En un pódcast emitido 16 días antes de su homicidio, Cuén Ojeda denunció la retirada de su protección por parte del gobierno de Rocha Moya, a pesar de la creciente violencia en el estado. Afirmó que la Guardia Nacional le había comunicado que ya no le ofrecerían seguridad, advirtiendo que el gobierno estatal era responsable de lo que pudiera sucederle.
El exrector también se mostró sorprendido al recibir un documento que indicaba que debería contar con protección hasta recibir su constancia como diputado. Sin embargo, esta medida le fue retirada el 5 de julio, más de dos semanas antes de su muerte.
Las tensiones políticas entre Cuén Ojeda y el gobernador eran evidentes, y el exrector había denunciado públicamente actos de corrupción del mandatario. Además, Ismael «El Mayo» Zambada, narcotraficante, afirmó que Cuén fue utilizado como «cebo» en negociaciones con funcionarios de Sinaloa en un documento presentado en Nueva York.

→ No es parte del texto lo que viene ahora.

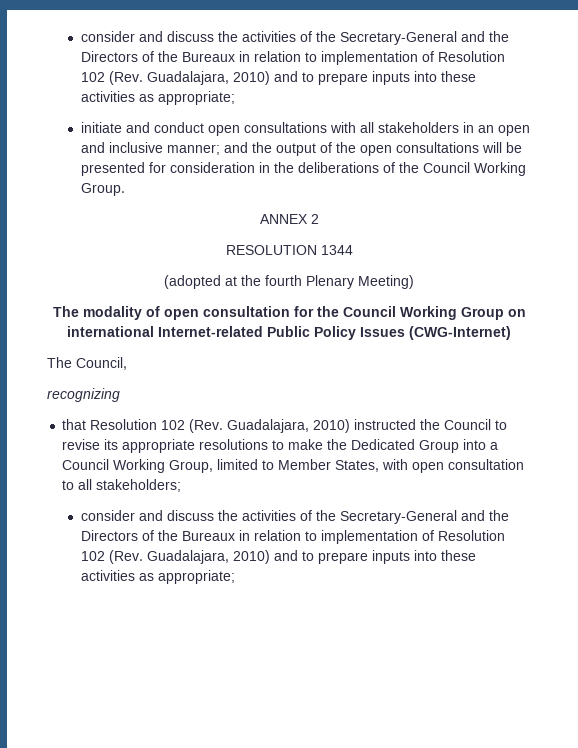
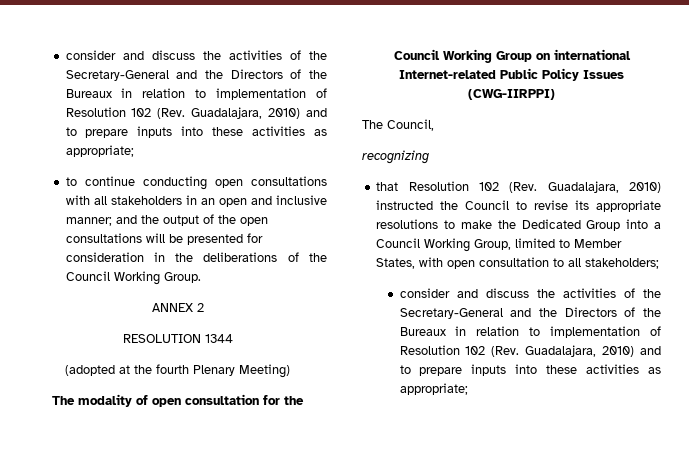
- initiate and conduct open consultations with all stakeholders in an open and inclusive manner; and the output of the open consultations will be presented for consideration in the deliberations of the Council Working Group.
+ to continue conducting open consultations with all stakeholders in an open and inclusive manner; and the output of the open consultations will be presented for consideration in the deliberations of the Council Working Group.
- The modality of open consultation for the Council Working Group on international Internet-related Public Policy Issues (CWG-Internet)
+ The modality of open consultation for the Council Working Group on international Internet-related Public Policy Issues (CWG-IIRPPI)

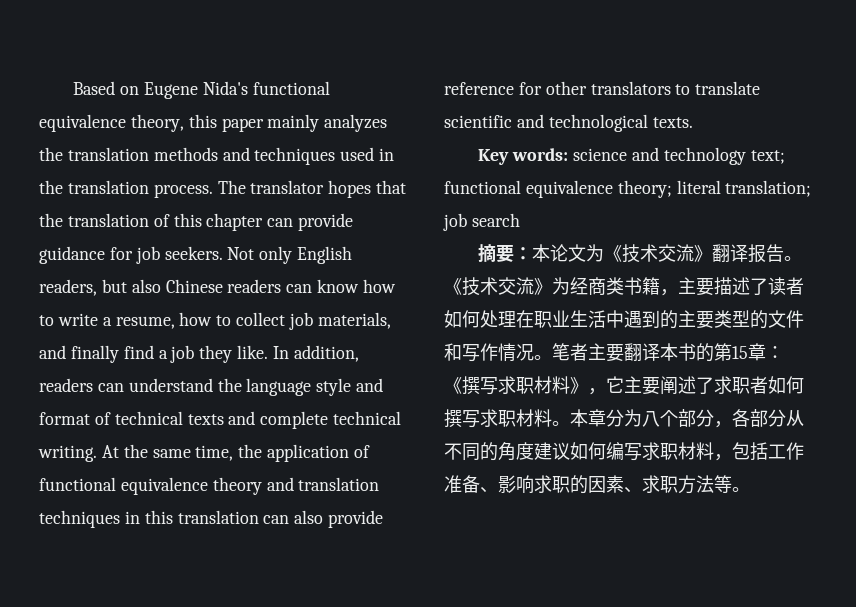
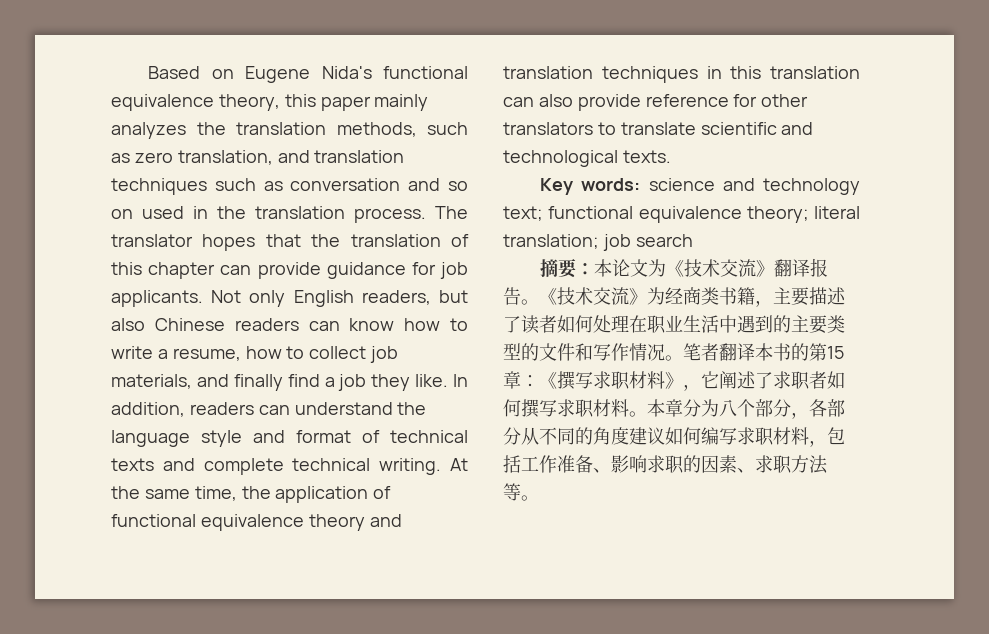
- Based on Eugene Nida's functional equivalence theory, this paper mainly analyzes the translation methods and techniques used in the translation process.
+ Based on Eugene Nida's functional equivalence theory, this paper mainly analyzes the translation methods, such as zero translation, and translation techniques such as conversation and so on used in the translation process.
- The translator hopes that the translation of this chapter can provide guidance for job seekers.
+ The translator hopes that the translation of this chapter can provide guidance for job applicants.
- 笔者主要翻译本书的第15章：《撰写求职材料》，它主要阐述了求职者如何撰写求职材料。
+ 笔者翻译本书的第15章：《撰写求职材料》，它阐述了求职者如何撰写求职材料。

La Fiscalía General de la República (FGR) confirmó que Cuén Ojeda fue asesinado en un lugar diferente al que había indicado la fiscalía local. La FGR descalificó un video presentado por la fiscalía de Sinaloa, argumentando que era un engaño y que se había encontrado sangre humana relacionada con otra persona desaparecida.
Tras las revelaciones de la FGR sobre el montaje del video, la fiscal de Sinaloa, Sara Bruna Quiñonez Estrada, presentó su renuncia, pero no ha enfrentado consecuencias legales por este incidente.
Héctor Melesio Cuén Ojeda era un político influyente en Sinaloa y su asesinato marca un nuevo capítulo en la compleja relación entre la política y el crimen organizado en la región.